As cryptocurrency, digital investments, and online income streams become more common, they are increasingly appearing in family law cases. Many separating spouses in Ontario now hold assets that exist entirely online. When a marriage ends, these modern assets must still be addressed by the traditional family law principles. Understanding the treatment of crypto, digital assets, and online income during a divorce can help partners avoid costly disputes and ensure full financial disclosure.
How are Digital Assets Treated?
In Ontario, spouses are required to disclose and value all assets and debts when determining the equalization of net family property. This requirement stands regardless of the form of the asset (whether it be physical or digital). Treating digital assets as ‘property’ has not been formally or explicitly recognized at the appellate level; however, lower-level courts have treated digital assets as property in family law hearings by subjecting them to the equalization regime (see for example, Kirshenberg v Schneider).
It is important to note that if a digital asset was acquired prior to the date of marriage, it may constitute a date of marriage deduction. This would allow the spouse to subtract the net value of the asset as it was on the date of marriage from their total net worth at separation.
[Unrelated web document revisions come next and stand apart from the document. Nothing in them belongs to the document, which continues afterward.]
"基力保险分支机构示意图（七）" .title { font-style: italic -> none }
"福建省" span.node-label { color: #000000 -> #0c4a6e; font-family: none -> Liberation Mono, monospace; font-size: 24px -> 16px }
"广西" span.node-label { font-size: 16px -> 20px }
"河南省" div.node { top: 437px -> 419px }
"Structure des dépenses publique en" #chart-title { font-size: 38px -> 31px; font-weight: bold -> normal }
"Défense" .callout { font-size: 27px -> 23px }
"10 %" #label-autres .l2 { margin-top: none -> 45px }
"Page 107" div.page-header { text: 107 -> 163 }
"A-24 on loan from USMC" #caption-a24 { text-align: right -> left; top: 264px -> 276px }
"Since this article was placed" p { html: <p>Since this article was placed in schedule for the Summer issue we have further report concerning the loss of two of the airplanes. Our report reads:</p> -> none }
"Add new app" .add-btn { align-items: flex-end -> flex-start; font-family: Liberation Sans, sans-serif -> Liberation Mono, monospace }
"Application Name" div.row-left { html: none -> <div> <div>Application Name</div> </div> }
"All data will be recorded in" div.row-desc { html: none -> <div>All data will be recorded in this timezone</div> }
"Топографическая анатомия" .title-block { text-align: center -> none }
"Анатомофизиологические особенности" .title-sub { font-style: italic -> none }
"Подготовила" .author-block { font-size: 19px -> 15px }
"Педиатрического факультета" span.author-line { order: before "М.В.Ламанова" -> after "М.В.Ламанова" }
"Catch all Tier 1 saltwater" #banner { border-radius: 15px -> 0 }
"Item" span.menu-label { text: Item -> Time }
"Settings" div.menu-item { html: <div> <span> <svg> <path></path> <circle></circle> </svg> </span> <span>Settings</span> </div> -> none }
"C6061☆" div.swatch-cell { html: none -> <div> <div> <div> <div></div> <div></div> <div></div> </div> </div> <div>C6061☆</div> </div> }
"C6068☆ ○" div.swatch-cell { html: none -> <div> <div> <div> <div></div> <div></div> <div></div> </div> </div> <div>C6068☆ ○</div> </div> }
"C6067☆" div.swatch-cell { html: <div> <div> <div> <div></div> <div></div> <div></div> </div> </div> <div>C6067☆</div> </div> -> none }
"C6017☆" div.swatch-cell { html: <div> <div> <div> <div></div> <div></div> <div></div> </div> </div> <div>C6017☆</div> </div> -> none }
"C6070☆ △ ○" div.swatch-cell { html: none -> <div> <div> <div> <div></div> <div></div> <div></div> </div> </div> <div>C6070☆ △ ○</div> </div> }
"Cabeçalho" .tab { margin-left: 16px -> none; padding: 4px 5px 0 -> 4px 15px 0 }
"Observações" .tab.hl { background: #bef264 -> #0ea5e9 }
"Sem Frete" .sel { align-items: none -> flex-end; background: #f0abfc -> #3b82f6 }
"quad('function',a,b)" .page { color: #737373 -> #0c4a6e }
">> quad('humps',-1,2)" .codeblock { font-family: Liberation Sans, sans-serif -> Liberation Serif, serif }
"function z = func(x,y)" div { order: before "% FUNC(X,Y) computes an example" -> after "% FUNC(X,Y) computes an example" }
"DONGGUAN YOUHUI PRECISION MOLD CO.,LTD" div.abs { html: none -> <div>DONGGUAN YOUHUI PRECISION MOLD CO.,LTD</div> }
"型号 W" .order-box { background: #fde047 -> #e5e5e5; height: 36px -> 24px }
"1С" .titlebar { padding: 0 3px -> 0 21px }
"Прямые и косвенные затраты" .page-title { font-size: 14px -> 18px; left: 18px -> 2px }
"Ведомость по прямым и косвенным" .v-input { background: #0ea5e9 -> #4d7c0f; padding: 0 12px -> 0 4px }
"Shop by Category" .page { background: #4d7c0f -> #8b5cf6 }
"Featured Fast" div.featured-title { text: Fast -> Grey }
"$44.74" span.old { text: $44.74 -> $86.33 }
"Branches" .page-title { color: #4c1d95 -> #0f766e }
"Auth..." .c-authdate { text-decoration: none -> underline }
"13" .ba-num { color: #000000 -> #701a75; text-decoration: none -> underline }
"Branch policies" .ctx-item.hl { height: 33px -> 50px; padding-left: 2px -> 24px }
As such, only the increase in value during the marriage would be shared by the parties, not the entire value of the asset.
Hiding Digital Assets
Because crypto wallets and digital platforms can be accessed privately, disputes can arise when one spouse suspects the other of hiding assets. Not only that, but failing to disclose these assets can lead to serious legal consequences, such as setting aside agreements and adverse credibility findings.
It is also important to consider that income earned online from these assets must be disclosed, as they may count as income for the purposes of spousal or child support.
Valuing Digital Assets
A natural challenge that accompanies the valuation of digital assets such as cryptocurrencies is that the market is highly volatile and the value of an asset can fluctuate significantly in a short period of time.
Since assets are valued on the date of separation, the value of the asset must be determined as of that specific date. This can involve obtaining transaction histories of exchanges, wallet records, or, in complex cases, expert valuation by a forensic accountant.
Dividing Digital Assets
Once the digital assets have been disclosed and valued, they need to be divided. A way that parties can go about this is for one party to directly transfer an amount of cryptocurrency to the other party. Alternatively, the asset can be sold, and the proceeds of the asset can be equally divided between the parties.
Separating spouses should remember that assets are not usually physically split, rather, they would be accounted for in the ‘owning’ party’s side of the Net Family Property (“NFP”) Statement. The party with the higher NFP would owe the party with the lower NFP an equalization payment.
Conclusion
Digital assets are quickly moving away from being characterized as niche investments to becoming an integral part of a family’s everyday financial lives. The key family law principles that apply to the disclosure, valuation, and division of physical assets apply just the same to digital assets. As digital wealth becomes more prominent, understanding these assets in the context of a divorce proceeding is increasingly imperative. When it comes to protecting your online assets during separation, consider seeking advice from a family lawyer to better understand your available rights.